Please return every entry below exactly as written, without any of its pictures.

(Edit tracking data)
================

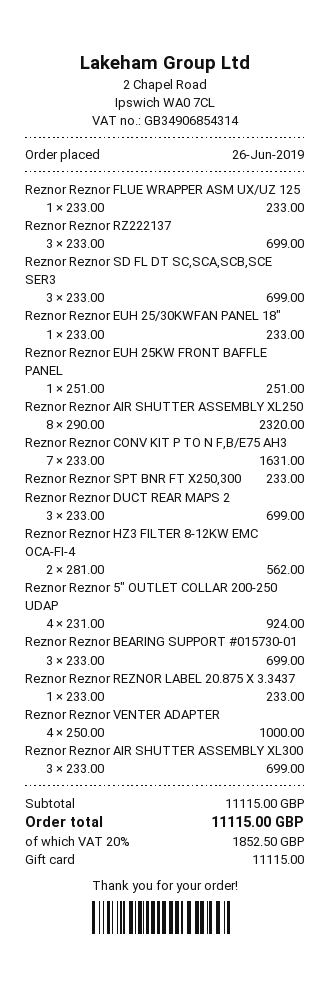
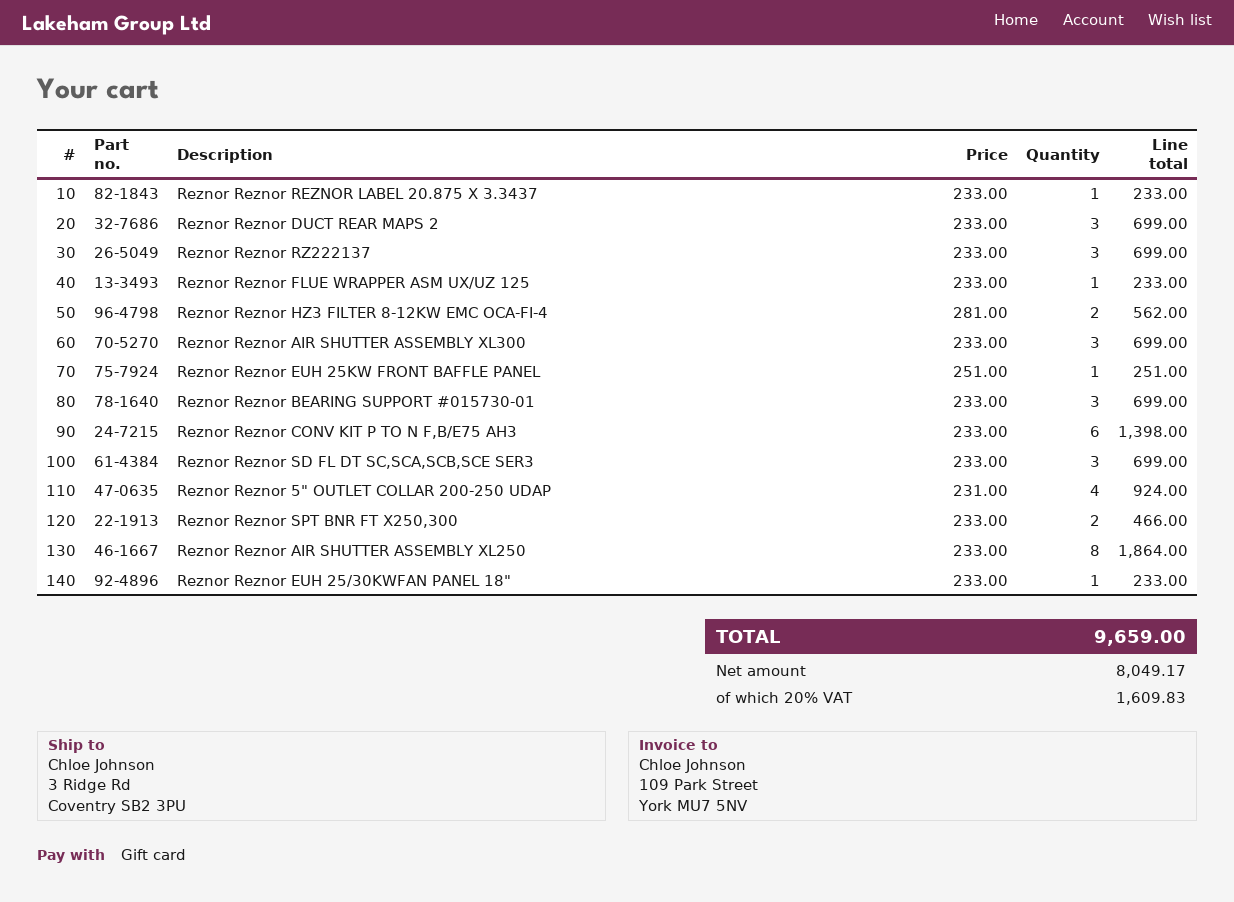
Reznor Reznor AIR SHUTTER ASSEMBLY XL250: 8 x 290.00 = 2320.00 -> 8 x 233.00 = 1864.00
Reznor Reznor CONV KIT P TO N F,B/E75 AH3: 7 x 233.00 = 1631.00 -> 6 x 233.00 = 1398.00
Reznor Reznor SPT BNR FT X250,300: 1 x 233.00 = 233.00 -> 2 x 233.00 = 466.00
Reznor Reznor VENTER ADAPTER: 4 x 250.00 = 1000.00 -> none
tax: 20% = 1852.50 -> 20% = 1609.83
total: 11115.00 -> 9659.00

================

▸ **Response**:
Reznor Reznor AIR SHUTTER ASSEMBLY XL250: 8 x 290.00 = 2320.00 -> 8 x 233.00 = 1864.00
Reznor Reznor CONV KIT P TO N F,B/E75 AH3: 7 x 233.00 = 1631.00 -> 6 x 233.00 = 1398.00
Reznor Reznor SPT BNR FT X250,300: 1 x 233.00 = 233.00 -> 2 x 233.00 = 466.00
Reznor Reznor VENTER ADAPTER: 4 x 250.00 = 1000.00 -> none
tax: 20% = 1852.50 -> 20% = 1609.83
total: 11115.00 -> 9659.00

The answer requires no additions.